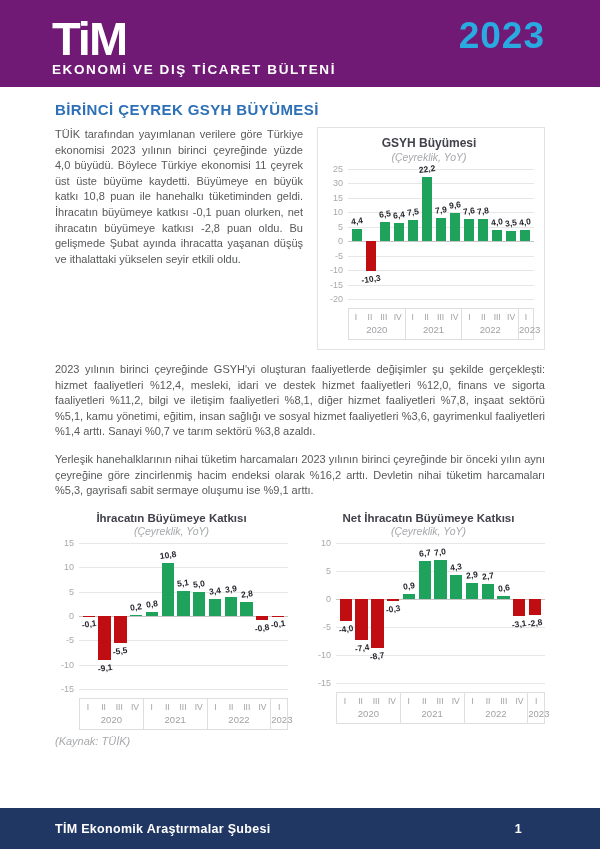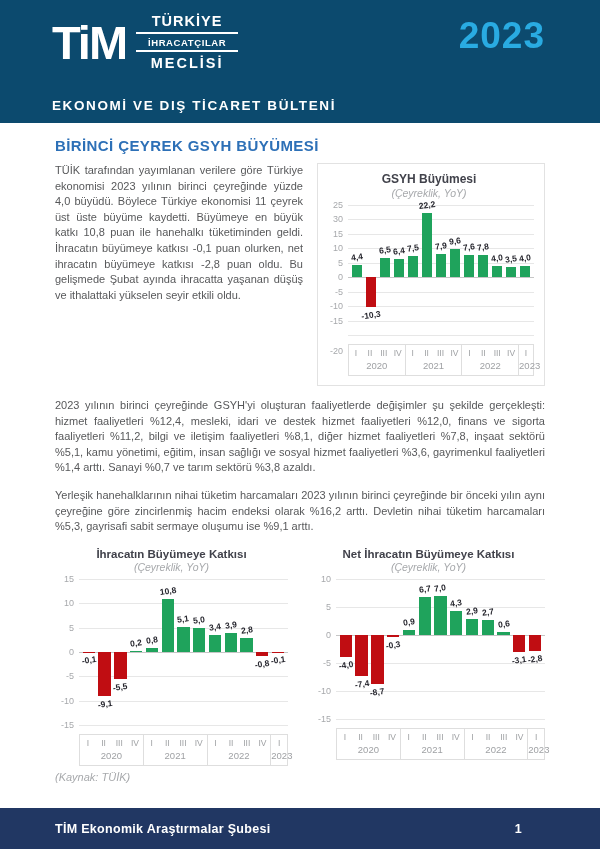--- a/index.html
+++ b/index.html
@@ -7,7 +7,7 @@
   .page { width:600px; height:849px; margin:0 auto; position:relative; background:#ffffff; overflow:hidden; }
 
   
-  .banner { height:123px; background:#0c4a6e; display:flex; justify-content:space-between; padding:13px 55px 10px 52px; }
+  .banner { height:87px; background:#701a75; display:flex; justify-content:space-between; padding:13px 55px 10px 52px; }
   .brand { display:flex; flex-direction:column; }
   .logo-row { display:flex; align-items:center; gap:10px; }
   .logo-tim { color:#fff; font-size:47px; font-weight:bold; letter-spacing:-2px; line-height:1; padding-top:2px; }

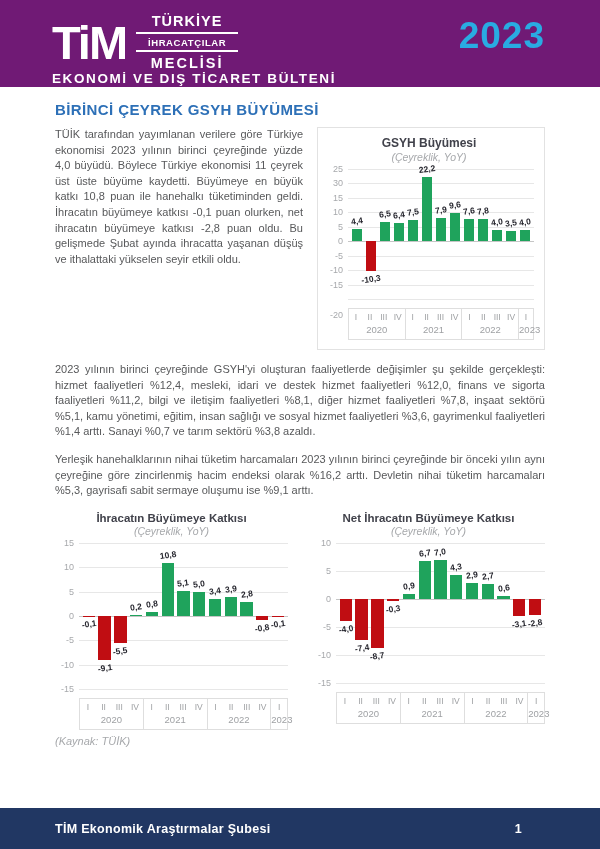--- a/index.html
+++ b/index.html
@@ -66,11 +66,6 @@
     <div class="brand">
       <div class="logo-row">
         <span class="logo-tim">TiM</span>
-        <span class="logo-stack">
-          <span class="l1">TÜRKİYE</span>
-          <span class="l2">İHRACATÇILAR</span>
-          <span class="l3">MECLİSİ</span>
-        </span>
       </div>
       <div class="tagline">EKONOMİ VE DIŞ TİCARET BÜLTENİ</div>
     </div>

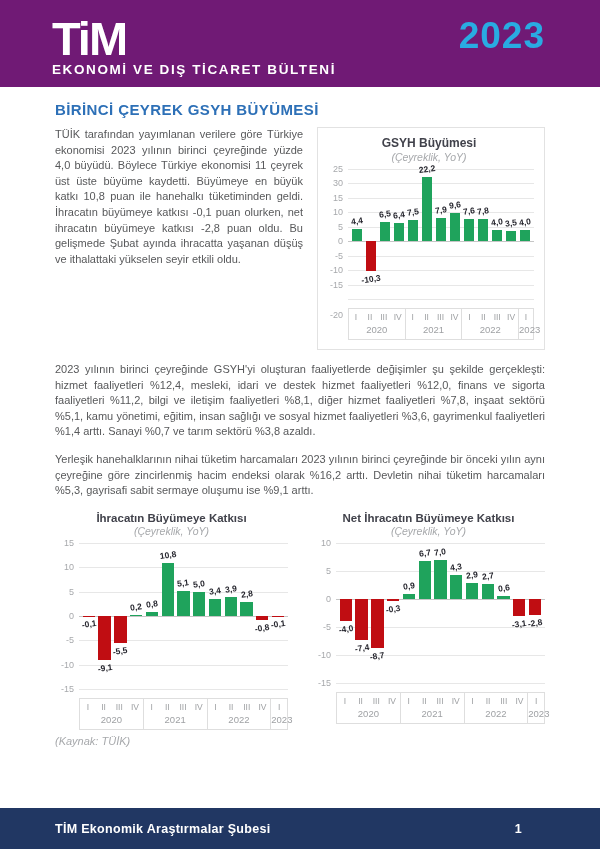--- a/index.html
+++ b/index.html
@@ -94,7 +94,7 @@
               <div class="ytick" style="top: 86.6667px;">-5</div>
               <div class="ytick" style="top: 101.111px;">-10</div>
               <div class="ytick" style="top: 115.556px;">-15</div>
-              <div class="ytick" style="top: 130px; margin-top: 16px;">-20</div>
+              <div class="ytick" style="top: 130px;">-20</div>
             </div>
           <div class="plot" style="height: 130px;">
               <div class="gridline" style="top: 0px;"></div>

-*-*-

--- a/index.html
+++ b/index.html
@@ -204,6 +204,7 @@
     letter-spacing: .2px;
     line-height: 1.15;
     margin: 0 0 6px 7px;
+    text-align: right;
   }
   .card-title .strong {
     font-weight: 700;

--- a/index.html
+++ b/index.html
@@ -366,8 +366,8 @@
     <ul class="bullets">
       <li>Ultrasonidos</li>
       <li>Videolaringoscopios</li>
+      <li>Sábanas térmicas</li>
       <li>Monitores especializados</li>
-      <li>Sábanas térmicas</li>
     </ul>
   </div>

-*-*-

▶ YOUR OBJECTIVE
Would you filter the entries above and keep each line that has the word "flex"?

▶ ANSWER AREA
-  .banner { height:123px; background:#0c4a6e; display:flex; justify-content:space-between; padding:13px 55px 10px 52px; }
+  .banner { height:87px; background:#701a75; display:flex; justify-content:space-between; padding:13px 55px 10px 52px; }
   .brand { display:flex; flex-direction:column; }
   .logo-row { display:flex; align-items:center; gap:10px; }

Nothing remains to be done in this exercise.